### What this task involves:
Starting at the line that contains "wrong end state", return every line through the end of the entries below, exactly and with nothing else.
==== Provided entries ====
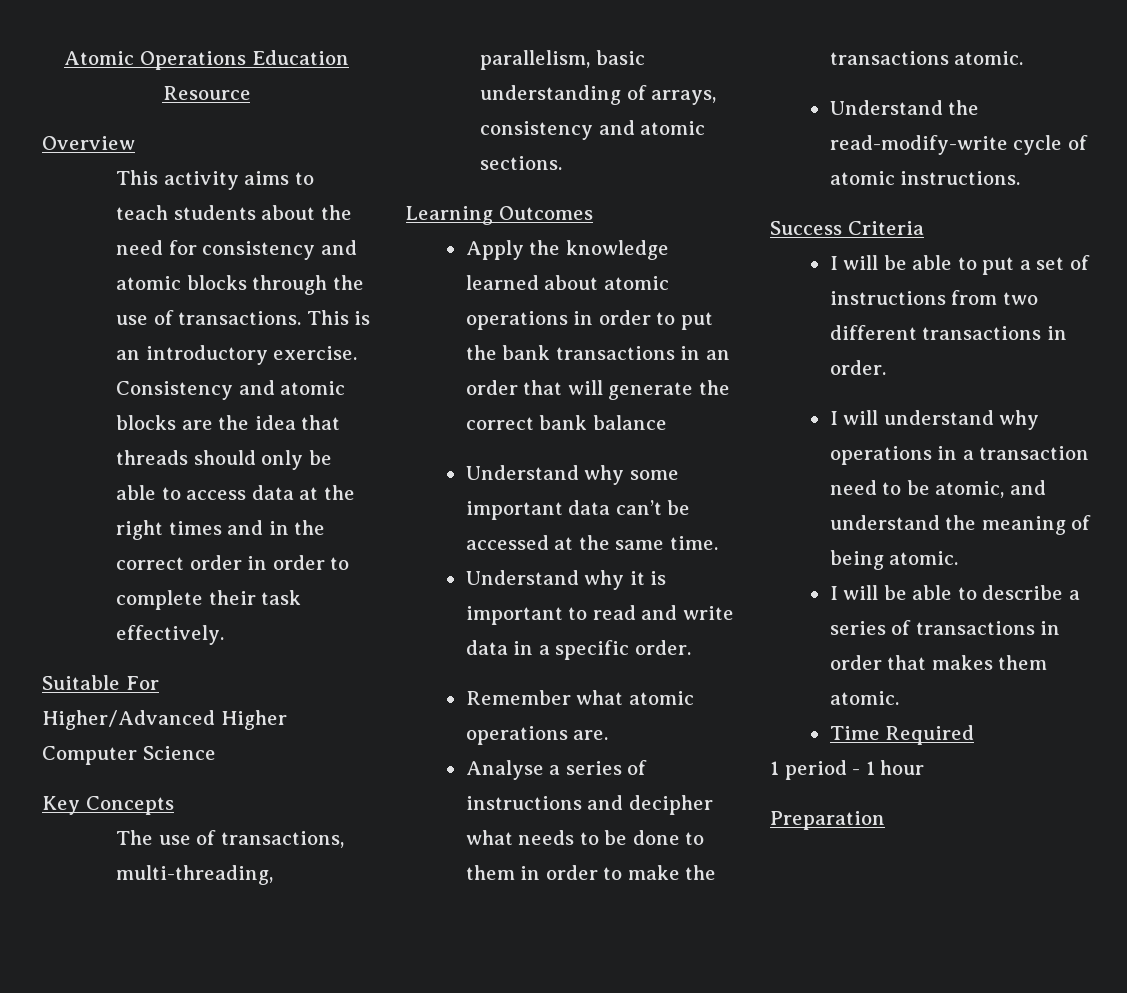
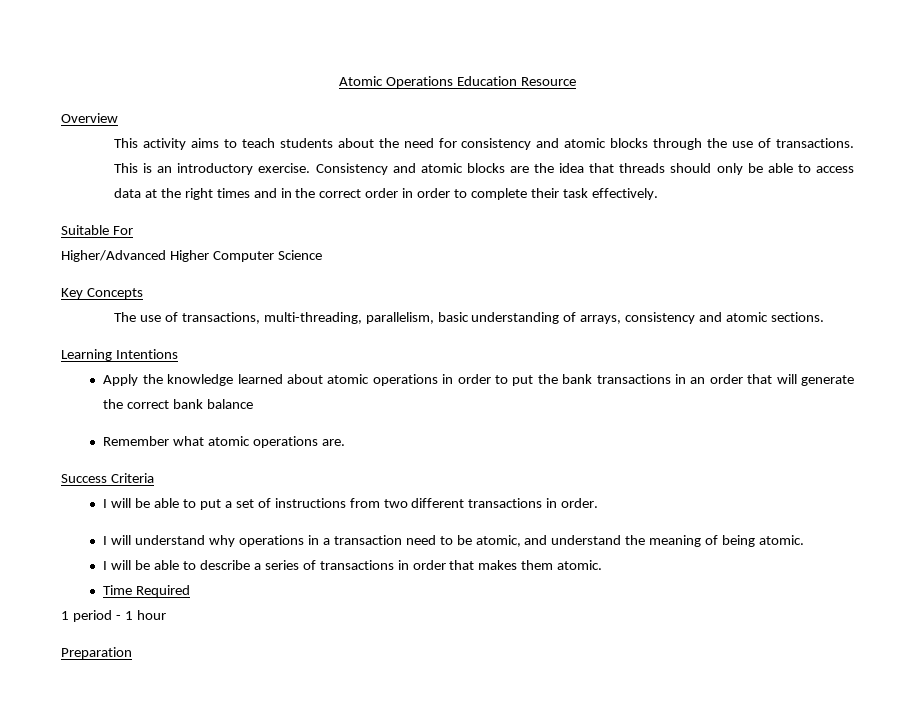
- Learning Outcomes
+ Learning Intentions
- Understand why some important data can’t be accessed at the same time.
- Understand why it is important to read and write data in a specific order.
- Analyse a series of instructions and decipher what needs to be done to them in order to make the transactions atomic.
- Understand the read-modify-write cycle of atomic instructions.

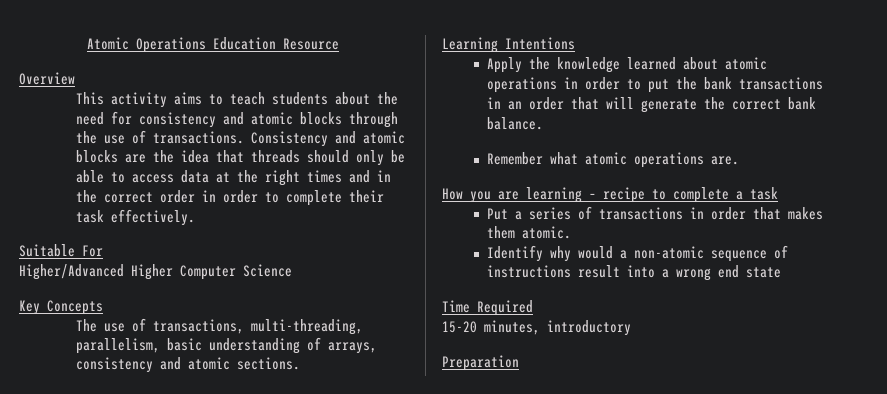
- This is an introductory exercise.
- Apply the knowledge learned about atomic operations in order to put the bank transactions in an order that will generate the correct bank balance
+ Apply the knowledge learned about atomic operations in order to put the bank transactions in an order that will generate the correct bank balance.
- Success Criteria
- I will be able to put a set of instructions from two different transactions in order.
- I will understand why operations in a transaction need to be atomic, and understand the meaning of being atomic.
- I will be able to describe a series of transactions in order that makes them atomic.
+ How you are learning – recipe to complete a task
+ Put a series of transactions in order that makes them atomic.
+ Identify why would a non-atomic sequence of instructions result into a wrong end state
  Time Required
- 1 period - 1 hour
+ 15-20 minutes, introductory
====
### Solution below:
+ Identify why would a non-atomic sequence of instructions result into a wrong end state
  Time Required
- 1 period - 1 hour
+ 15-20 minutes, introductory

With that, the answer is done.